*WHAT IS EXPECTED*. Leaving out all pictures, return the records word for word.

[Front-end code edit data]
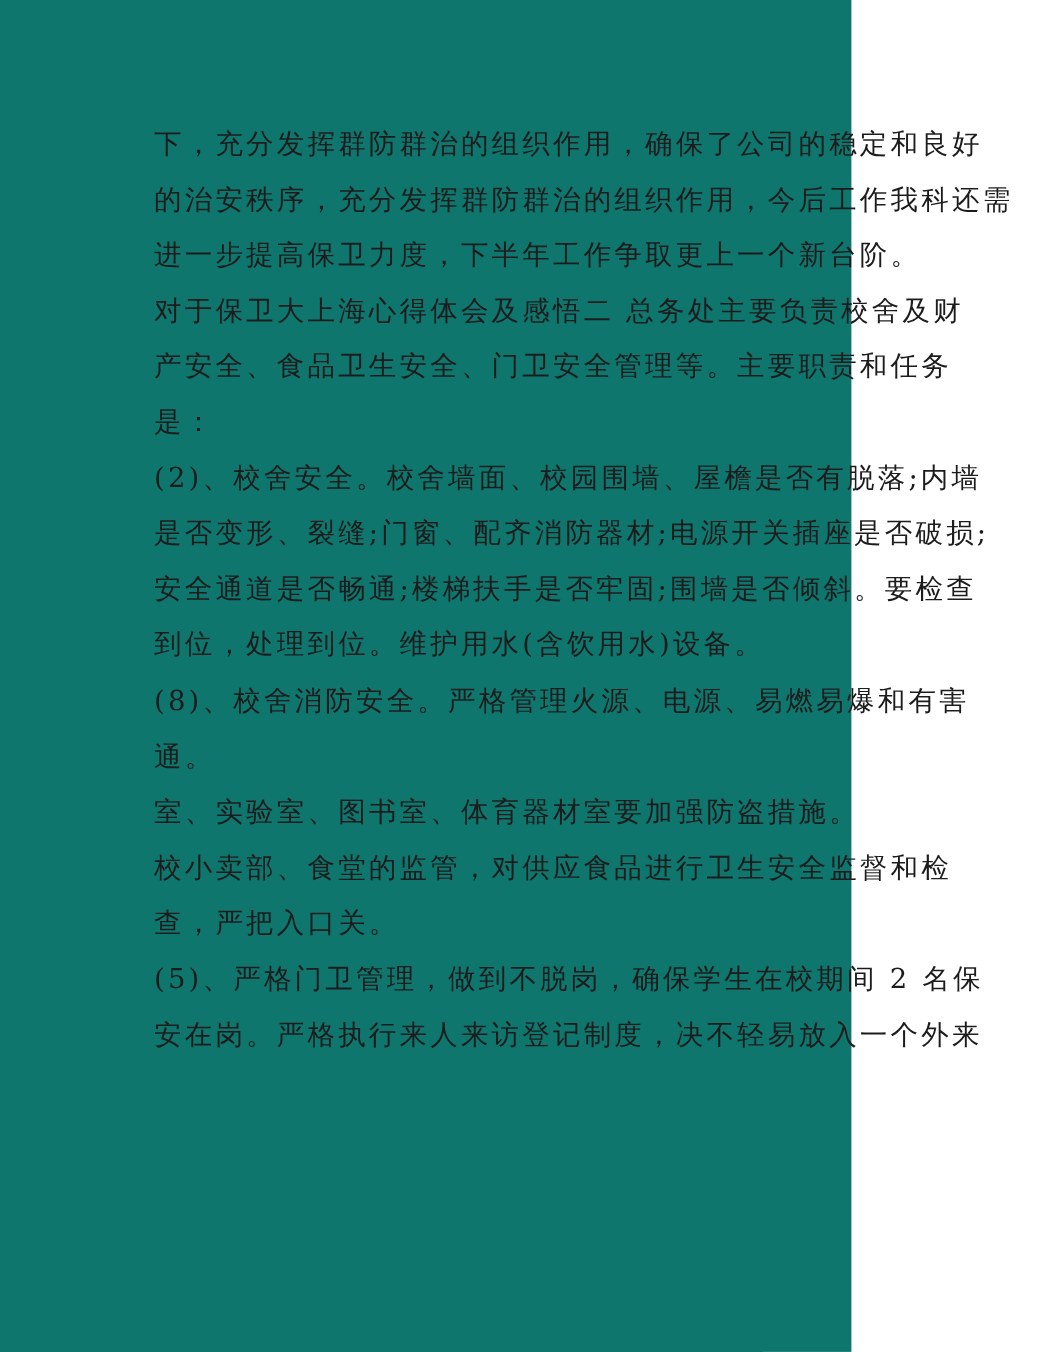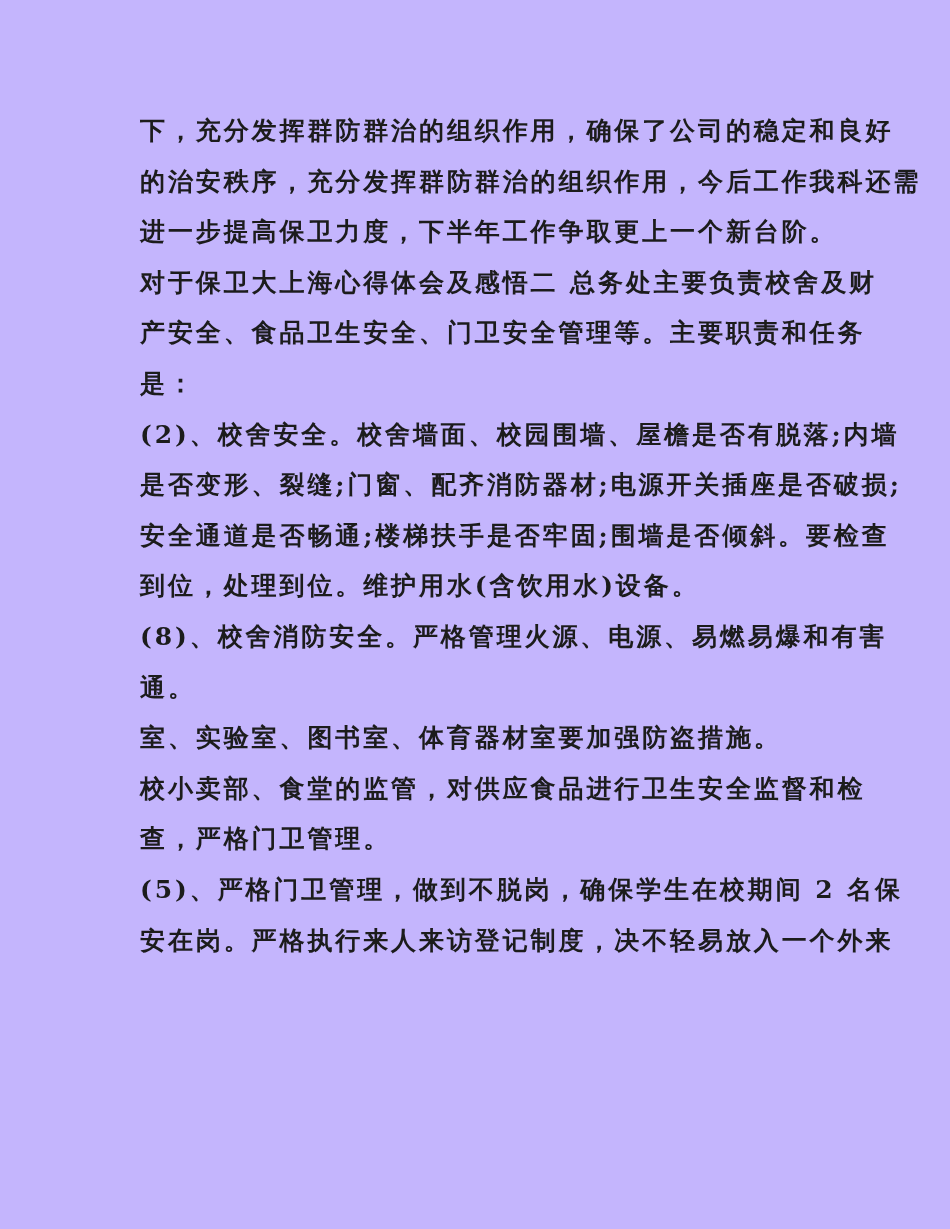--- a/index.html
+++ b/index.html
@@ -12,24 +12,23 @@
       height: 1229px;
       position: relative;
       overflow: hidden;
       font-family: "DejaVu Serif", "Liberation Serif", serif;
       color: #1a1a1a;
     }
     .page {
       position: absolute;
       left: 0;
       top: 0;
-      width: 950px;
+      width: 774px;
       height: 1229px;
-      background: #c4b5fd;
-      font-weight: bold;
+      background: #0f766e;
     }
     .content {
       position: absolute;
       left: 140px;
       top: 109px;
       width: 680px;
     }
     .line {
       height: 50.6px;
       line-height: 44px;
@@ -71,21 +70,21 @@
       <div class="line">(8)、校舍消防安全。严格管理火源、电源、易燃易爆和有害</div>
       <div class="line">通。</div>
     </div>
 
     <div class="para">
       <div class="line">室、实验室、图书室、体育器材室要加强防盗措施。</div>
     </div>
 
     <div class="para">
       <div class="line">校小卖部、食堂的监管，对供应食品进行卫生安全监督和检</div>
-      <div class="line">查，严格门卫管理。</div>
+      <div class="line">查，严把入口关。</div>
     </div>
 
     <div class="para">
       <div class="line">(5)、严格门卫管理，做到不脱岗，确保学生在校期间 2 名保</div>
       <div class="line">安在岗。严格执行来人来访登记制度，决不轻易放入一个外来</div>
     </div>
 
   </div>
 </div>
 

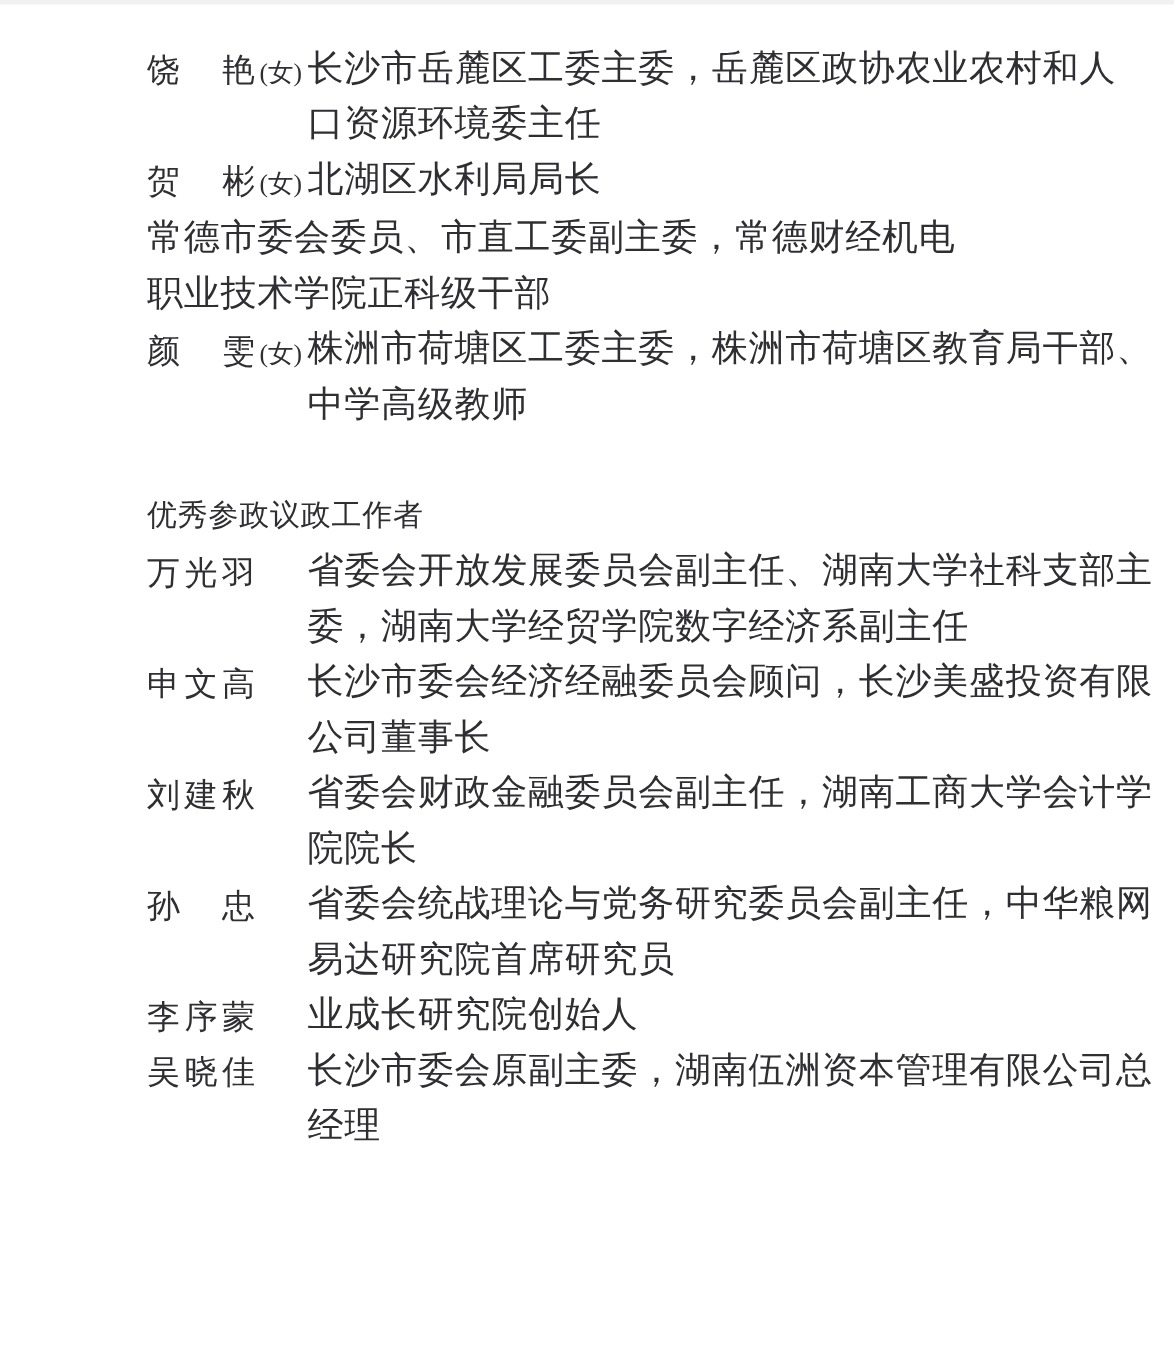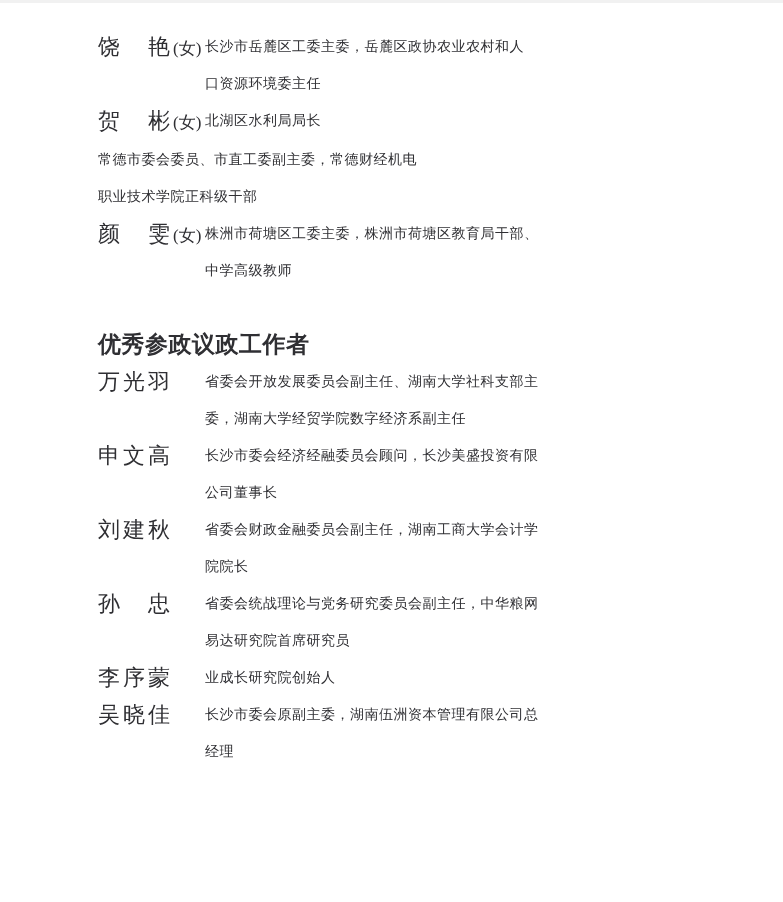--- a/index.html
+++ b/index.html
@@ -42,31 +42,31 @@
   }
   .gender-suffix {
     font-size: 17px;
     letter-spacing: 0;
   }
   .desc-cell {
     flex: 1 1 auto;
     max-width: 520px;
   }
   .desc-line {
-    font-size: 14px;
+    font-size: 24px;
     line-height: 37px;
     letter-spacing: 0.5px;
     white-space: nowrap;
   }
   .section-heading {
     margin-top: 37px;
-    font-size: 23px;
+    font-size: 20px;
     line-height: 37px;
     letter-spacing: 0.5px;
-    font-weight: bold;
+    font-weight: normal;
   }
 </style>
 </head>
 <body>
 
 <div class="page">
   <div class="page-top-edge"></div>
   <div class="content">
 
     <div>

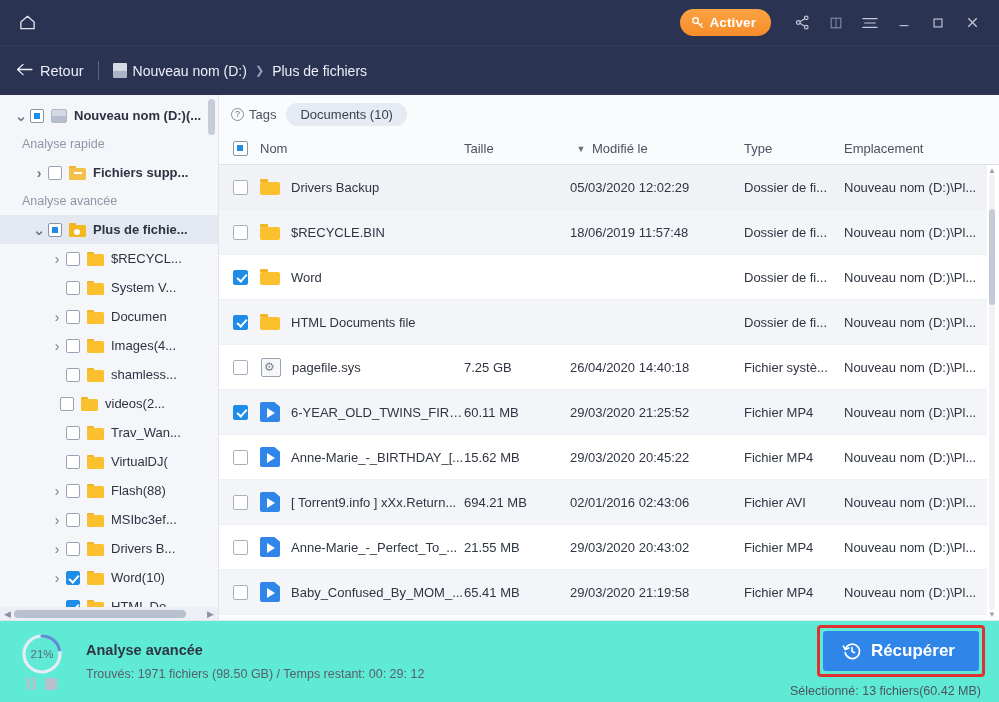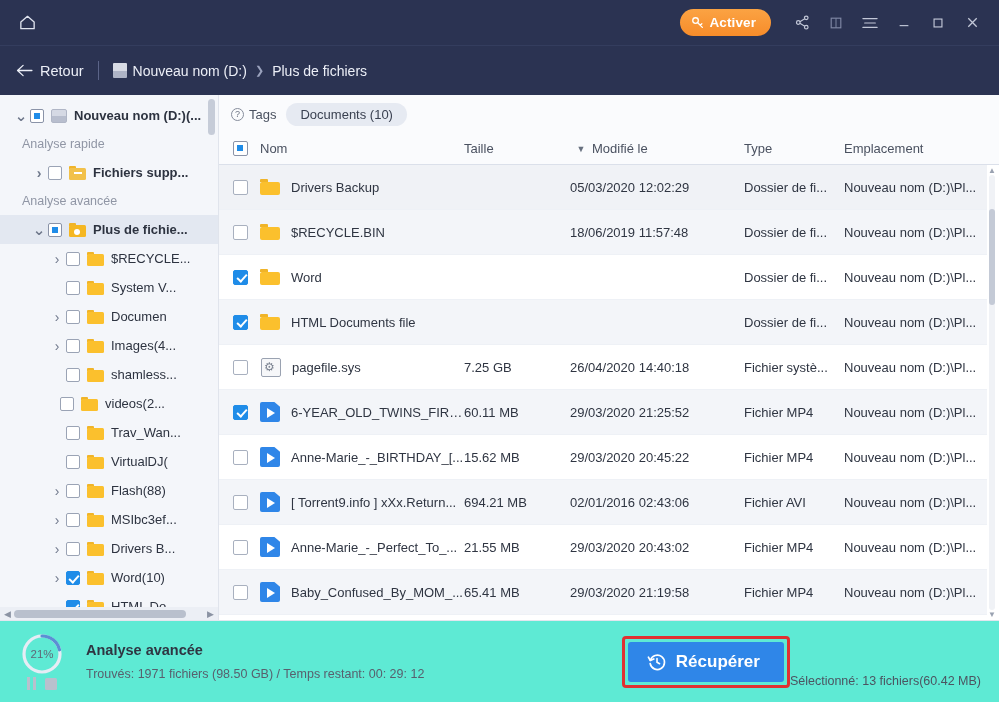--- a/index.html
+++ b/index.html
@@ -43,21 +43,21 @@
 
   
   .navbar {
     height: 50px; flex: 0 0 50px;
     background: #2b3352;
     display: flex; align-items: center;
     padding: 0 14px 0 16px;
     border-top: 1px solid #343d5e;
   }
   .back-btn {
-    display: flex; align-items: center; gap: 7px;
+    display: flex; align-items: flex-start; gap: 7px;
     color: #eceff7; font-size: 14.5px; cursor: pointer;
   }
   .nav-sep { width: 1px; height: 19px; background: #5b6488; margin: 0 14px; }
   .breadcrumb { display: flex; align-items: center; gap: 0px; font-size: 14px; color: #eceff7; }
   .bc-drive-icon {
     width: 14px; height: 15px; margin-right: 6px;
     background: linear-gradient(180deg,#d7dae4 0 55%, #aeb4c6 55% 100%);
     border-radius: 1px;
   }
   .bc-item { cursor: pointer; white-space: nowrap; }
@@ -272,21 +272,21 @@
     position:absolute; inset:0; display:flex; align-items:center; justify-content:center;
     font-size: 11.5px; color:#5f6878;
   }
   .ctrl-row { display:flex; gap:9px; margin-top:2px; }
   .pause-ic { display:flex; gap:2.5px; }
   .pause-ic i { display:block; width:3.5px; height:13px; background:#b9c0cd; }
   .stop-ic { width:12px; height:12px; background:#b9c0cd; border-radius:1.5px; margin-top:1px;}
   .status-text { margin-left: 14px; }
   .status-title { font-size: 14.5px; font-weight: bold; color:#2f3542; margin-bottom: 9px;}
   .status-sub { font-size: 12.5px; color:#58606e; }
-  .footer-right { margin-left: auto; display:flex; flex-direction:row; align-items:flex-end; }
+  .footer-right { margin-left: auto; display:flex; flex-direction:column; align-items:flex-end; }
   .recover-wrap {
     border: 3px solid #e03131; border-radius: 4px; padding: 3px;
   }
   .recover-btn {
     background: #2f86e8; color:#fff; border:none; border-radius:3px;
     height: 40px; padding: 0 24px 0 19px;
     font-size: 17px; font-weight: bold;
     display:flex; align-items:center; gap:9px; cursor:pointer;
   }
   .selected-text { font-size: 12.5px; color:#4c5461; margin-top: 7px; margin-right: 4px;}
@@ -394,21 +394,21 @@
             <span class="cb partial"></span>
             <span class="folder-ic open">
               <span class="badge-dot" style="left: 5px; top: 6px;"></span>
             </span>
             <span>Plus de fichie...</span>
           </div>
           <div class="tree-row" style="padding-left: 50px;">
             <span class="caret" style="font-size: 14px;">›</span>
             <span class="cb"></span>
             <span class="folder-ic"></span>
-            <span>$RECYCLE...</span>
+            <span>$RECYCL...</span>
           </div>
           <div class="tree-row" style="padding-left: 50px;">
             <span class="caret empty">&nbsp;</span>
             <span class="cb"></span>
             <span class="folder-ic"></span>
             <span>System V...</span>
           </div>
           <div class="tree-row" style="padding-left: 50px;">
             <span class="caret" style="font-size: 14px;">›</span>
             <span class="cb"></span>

*EXPECTED ANSWER*.
--- a/index.html
+++ b/index.html
@@ -12,24 +12,23 @@
       height: 1229px;
       position: relative;
       overflow: hidden;
       font-family: "DejaVu Serif", "Liberation Serif", serif;
       color: #1a1a1a;
     }
     .page {
       position: absolute;
       left: 0;
       top: 0;
-      width: 950px;
+      width: 774px;
       height: 1229px;
-      background: #c4b5fd;
-      font-weight: bold;
+      background: #0f766e;
     }
     .content {
       position: absolute;
       left: 140px;
       top: 109px;
       width: 680px;
     }
     .line {
       height: 50.6px;
       line-height: 44px;
@@ -71,21 +70,21 @@
       <div class="line">(8)、校舍消防安全。严格管理火源、电源、易燃易爆和有害</div>
       <div class="line">通。</div>
     </div>
 
     <div class="para">
       <div class="line">室、实验室、图书室、体育器材室要加强防盗措施。</div>
     </div>
 
     <div class="para">
       <div class="line">校小卖部、食堂的监管，对供应食品进行卫生安全监督和检</div>
-      <div class="line">查，严格门卫管理。</div>
+      <div class="line">查，严把入口关。</div>
     </div>
 
     <div class="para">
       <div class="line">(5)、严格门卫管理，做到不脱岗，确保学生在校期间 2 名保</div>
       <div class="line">安在岗。严格执行来人来访登记制度，决不轻易放入一个外来</div>
     </div>
 
   </div>
 </div>
 

--- a/index.html
+++ b/index.html
@@ -42,31 +42,31 @@
   }
   .gender-suffix {
     font-size: 17px;
     letter-spacing: 0;
   }
   .desc-cell {
     flex: 1 1 auto;
     max-width: 520px;
   }
   .desc-line {
-    font-size: 14px;
+    font-size: 24px;
     line-height: 37px;
     letter-spacing: 0.5px;
     white-space: nowrap;
   }
   .section-heading {
     margin-top: 37px;
-    font-size: 23px;
+    font-size: 20px;
     line-height: 37px;
     letter-spacing: 0.5px;
-    font-weight: bold;
+    font-weight: normal;
   }
 </style>
 </head>
 <body>
 
 <div class="page">
   <div class="page-top-edge"></div>
   <div class="content">
 
     <div>

--- a/index.html
+++ b/index.html
@@ -43,21 +43,21 @@
 
   
   .navbar {
     height: 50px; flex: 0 0 50px;
     background: #2b3352;
     display: flex; align-items: center;
     padding: 0 14px 0 16px;
     border-top: 1px solid #343d5e;
   }
   .back-btn {
-    display: flex; align-items: center; gap: 7px;
+    display: flex; align-items: flex-start; gap: 7px;
     color: #eceff7; font-size: 14.5px; cursor: pointer;
   }
   .nav-sep { width: 1px; height: 19px; background: #5b6488; margin: 0 14px; }
   .breadcrumb { display: flex; align-items: center; gap: 0px; font-size: 14px; color: #eceff7; }
   .bc-drive-icon {
     width: 14px; height: 15px; margin-right: 6px;
     background: linear-gradient(180deg,#d7dae4 0 55%, #aeb4c6 55% 100%);
     border-radius: 1px;
   }
   .bc-item { cursor: pointer; white-space: nowrap; }
@@ -272,21 +272,21 @@
     position:absolute; inset:0; display:flex; align-items:center; justify-content:center;
     font-size: 11.5px; color:#5f6878;
   }
   .ctrl-row { display:flex; gap:9px; margin-top:2px; }
   .pause-ic { display:flex; gap:2.5px; }
   .pause-ic i { display:block; width:3.5px; height:13px; background:#b9c0cd; }
   .stop-ic { width:12px; height:12px; background:#b9c0cd; border-radius:1.5px; margin-top:1px;}
   .status-text { margin-left: 14px; }
   .status-title { font-size: 14.5px; font-weight: bold; color:#2f3542; margin-bottom: 9px;}
   .status-sub { font-size: 12.5px; color:#58606e; }
-  .footer-right { margin-left: auto; display:flex; flex-direction:row; align-items:flex-end; }
+  .footer-right { margin-left: auto; display:flex; flex-direction:column; align-items:flex-end; }
   .recover-wrap {
     border: 3px solid #e03131; border-radius: 4px; padding: 3px;
   }
   .recover-btn {
     background: #2f86e8; color:#fff; border:none; border-radius:3px;
     height: 40px; padding: 0 24px 0 19px;
     font-size: 17px; font-weight: bold;
     display:flex; align-items:center; gap:9px; cursor:pointer;
   }
   .selected-text { font-size: 12.5px; color:#4c5461; margin-top: 7px; margin-right: 4px;}
@@ -394,21 +394,21 @@
             <span class="cb partial"></span>
             <span class="folder-ic open">
               <span class="badge-dot" style="left: 5px; top: 6px;"></span>
             </span>
             <span>Plus de fichie...</span>
           </div>
           <div class="tree-row" style="padding-left: 50px;">
             <span class="caret" style="font-size: 14px;">›</span>
             <span class="cb"></span>
             <span class="folder-ic"></span>
-            <span>$RECYCLE...</span>
+            <span>$RECYCL...</span>
           </div>
           <div class="tree-row" style="padding-left: 50px;">
             <span class="caret empty">&nbsp;</span>
             <span class="cb"></span>
             <span class="folder-ic"></span>
             <span>System V...</span>
           </div>
           <div class="tree-row" style="padding-left: 50px;">
             <span class="caret" style="font-size: 14px;">›</span>
             <span class="cb"></span>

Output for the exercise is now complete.